The input -
· · · ·
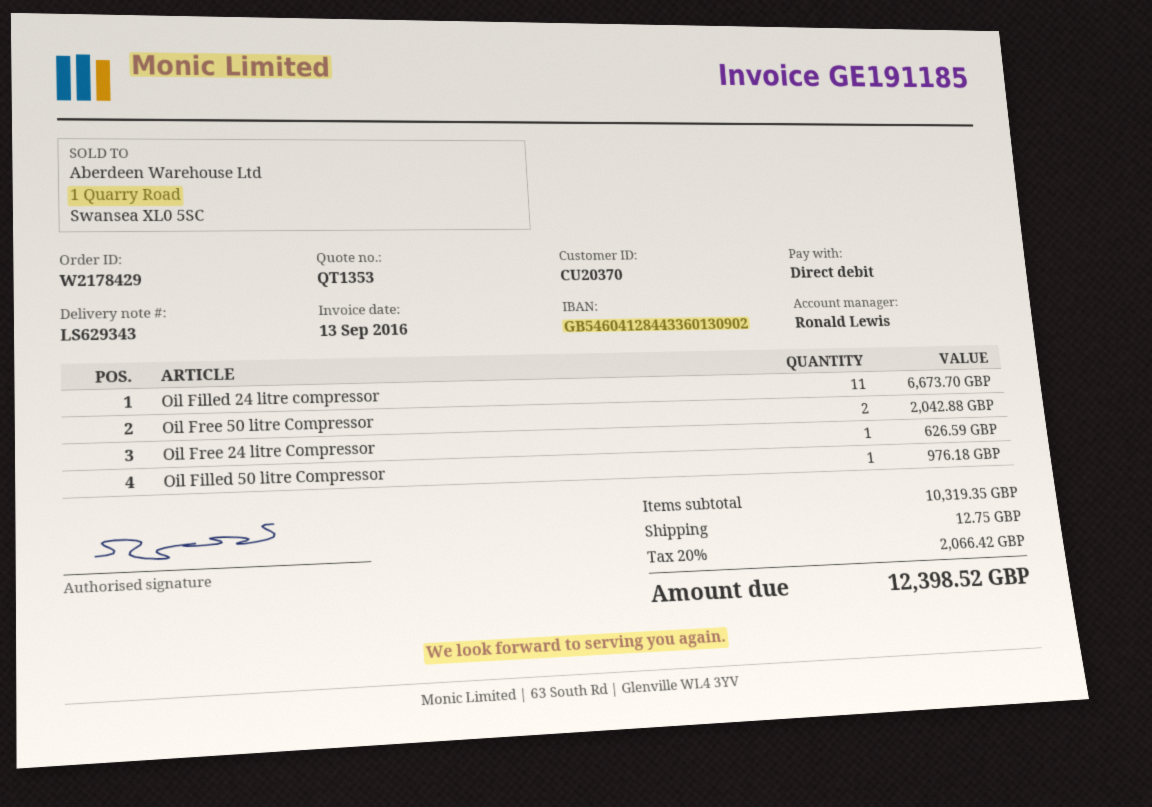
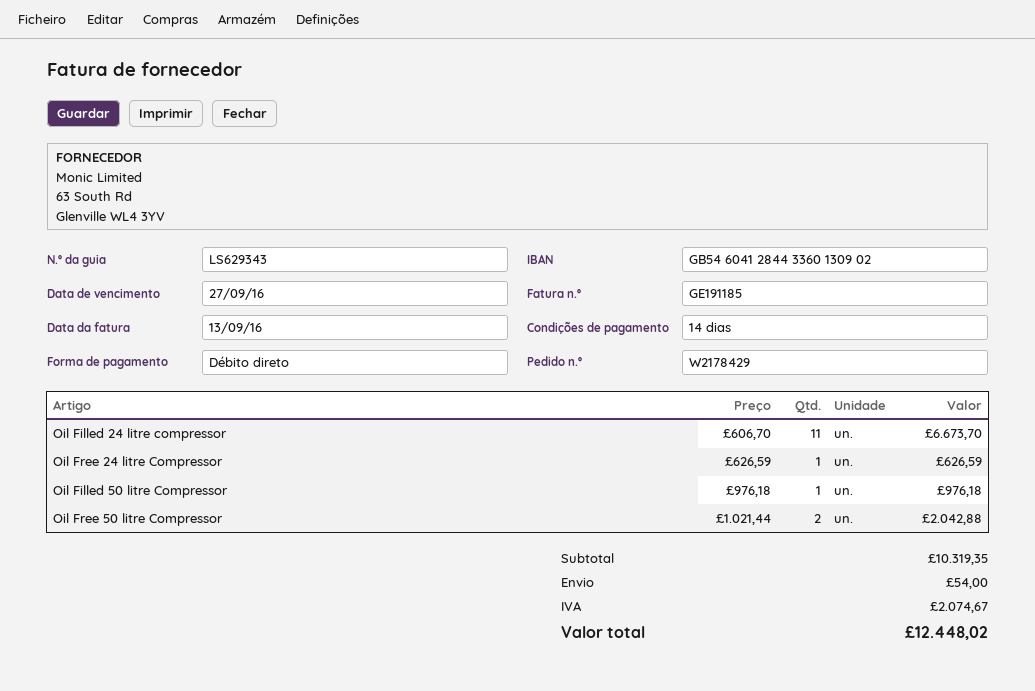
shipping: 12.75 -> 54.00
tax: 2066.42 -> 2074.67
total: 12398.52 -> 12448.02

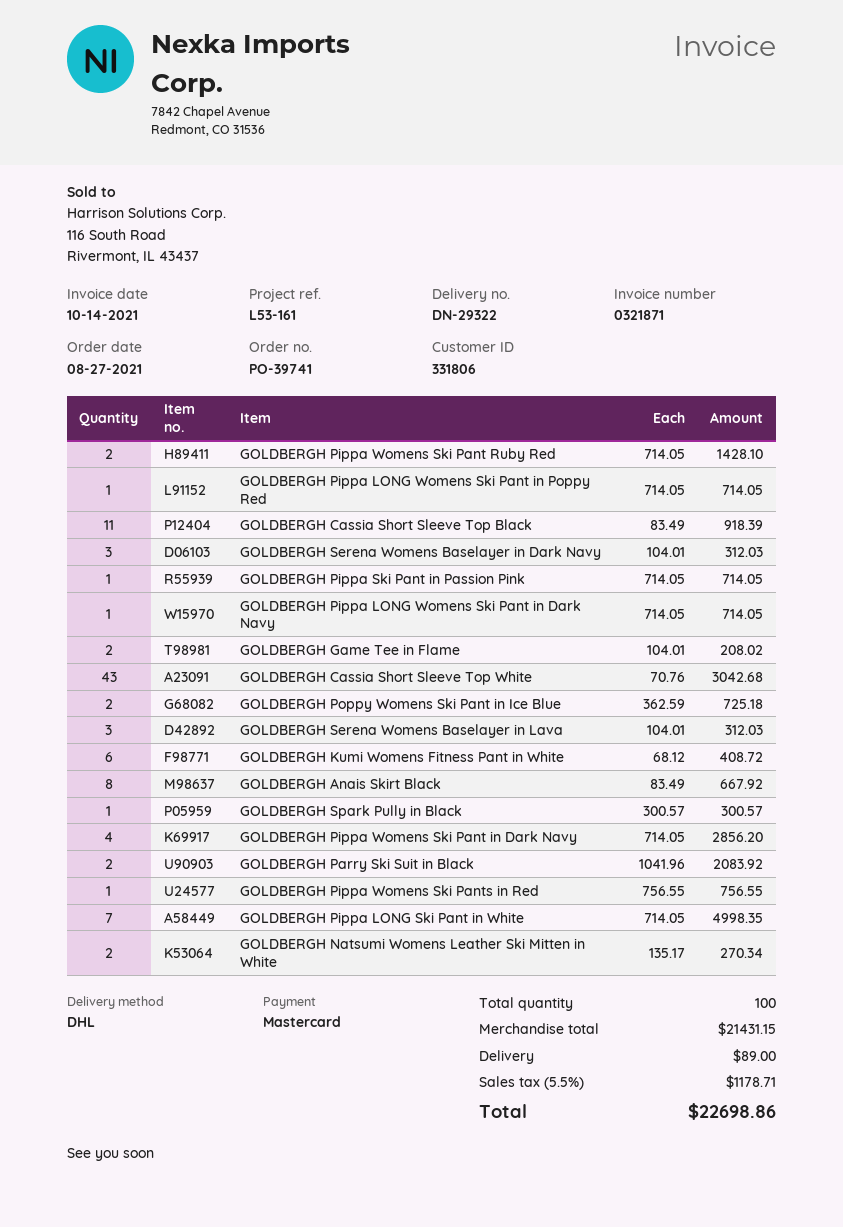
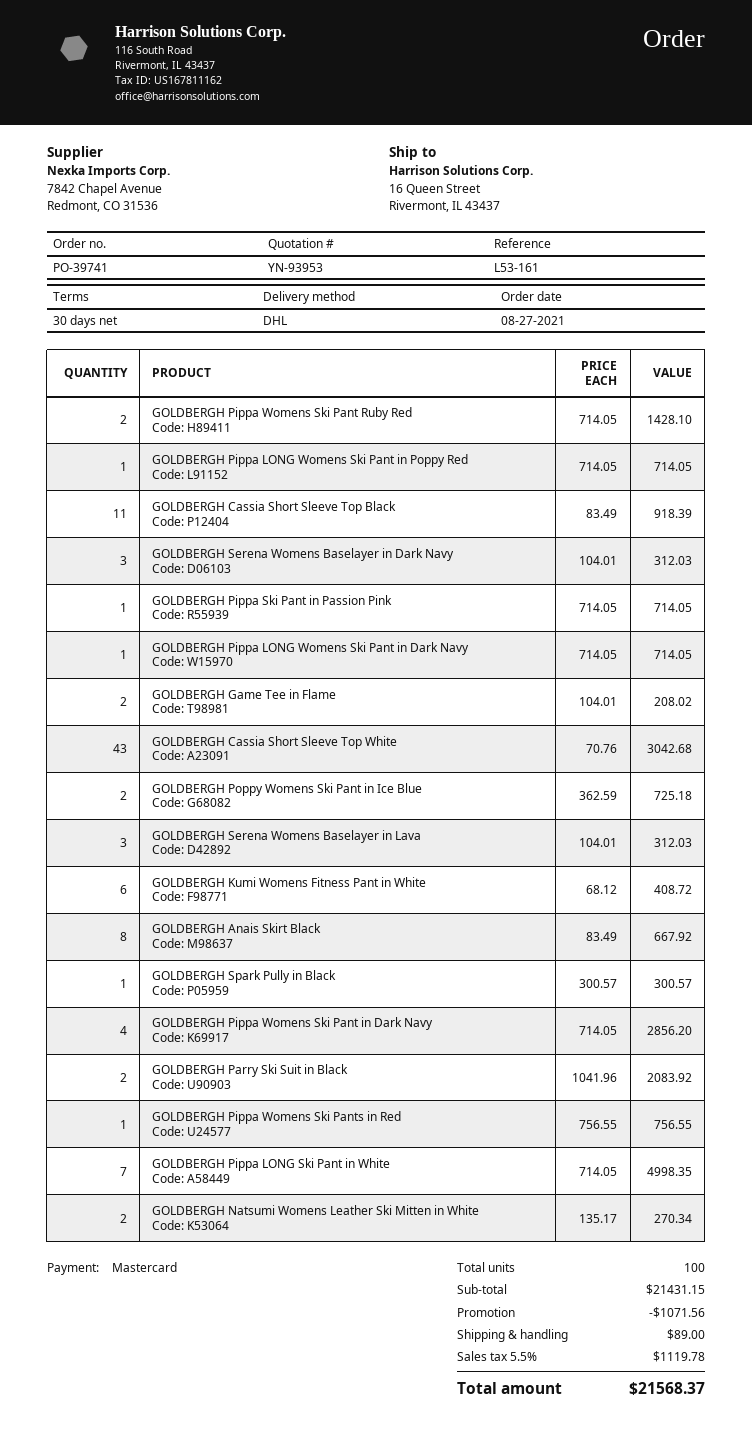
discount: none -> 1071.56
tax: 5.5% = 1178.71 -> 5.5% = 1119.78
total: 22698.86 -> 21568.37

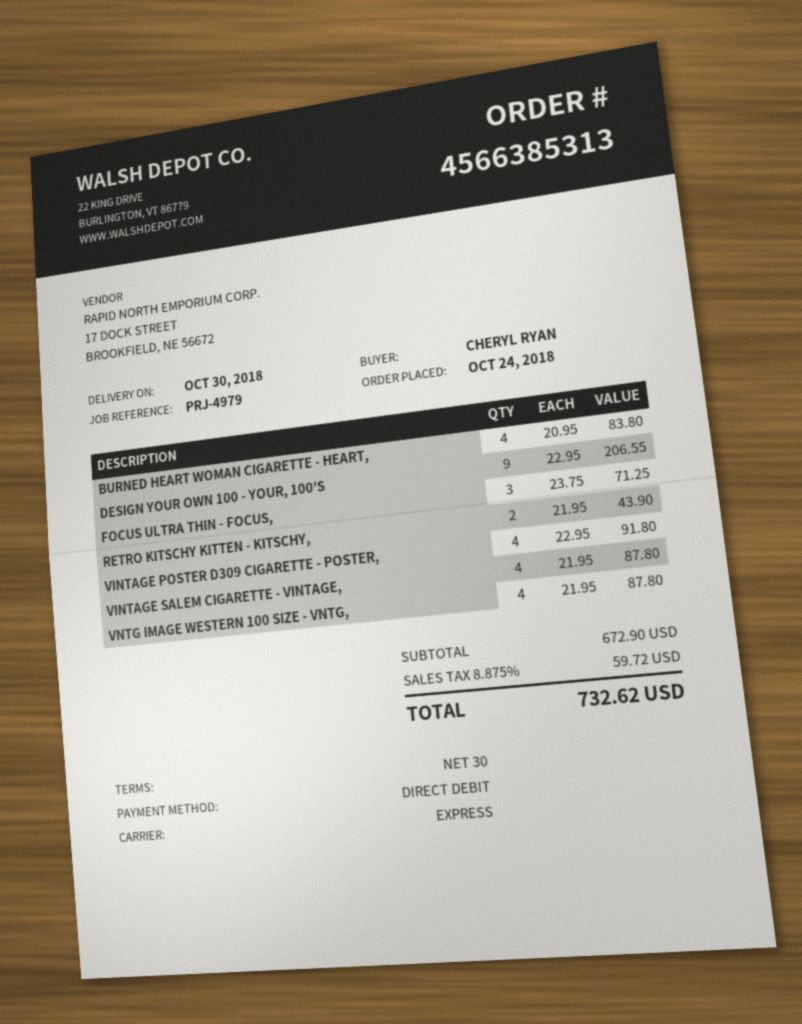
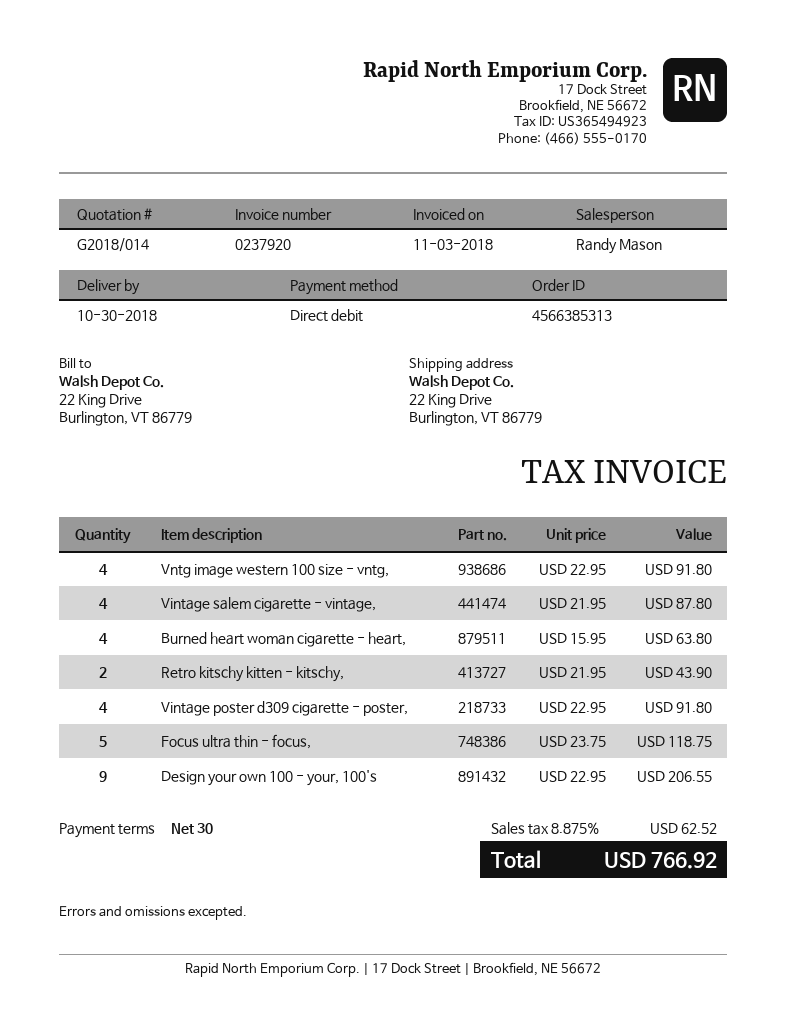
BURNED HEART WOMAN CIGARETTE - HEART,: 4 x 20.95 = 83.80 -> 4 x 15.95 = 63.80
FOCUS ULTRA THIN - FOCUS,: 3 x 23.75 = 71.25 -> 5 x 23.75 = 118.75
VNTG IMAGE WESTERN 100 SIZE - VNTG,: 4 x 21.95 = 87.80 -> 4 x 22.95 = 91.80
tax: 8.875% = 59.72 -> 8.875% = 62.52
total: 732.62 -> 766.92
· · · ·
Work order -
What you print must match the entries exactly, except that no pictures appear.

Result of this task -
shipping: 12.75 -> 54.00
tax: 2066.42 -> 2074.67
total: 12398.52 -> 12448.02

discount: none -> 1071.56
tax: 5.5% = 1178.71 -> 5.5% = 1119.78
total: 22698.86 -> 21568.37

BURNED HEART WOMAN CIGARETTE - HEART,: 4 x 20.95 = 83.80 -> 4 x 15.95 = 63.80
FOCUS ULTRA THIN - FOCUS,: 3 x 23.75 = 71.25 -> 5 x 23.75 = 118.75
VNTG IMAGE WESTERN 100 SIZE - VNTG,: 4 x 21.95 = 87.80 -> 4 x 22.95 = 91.80
tax: 8.875% = 59.72 -> 8.875% = 62.52
total: 732.62 -> 766.92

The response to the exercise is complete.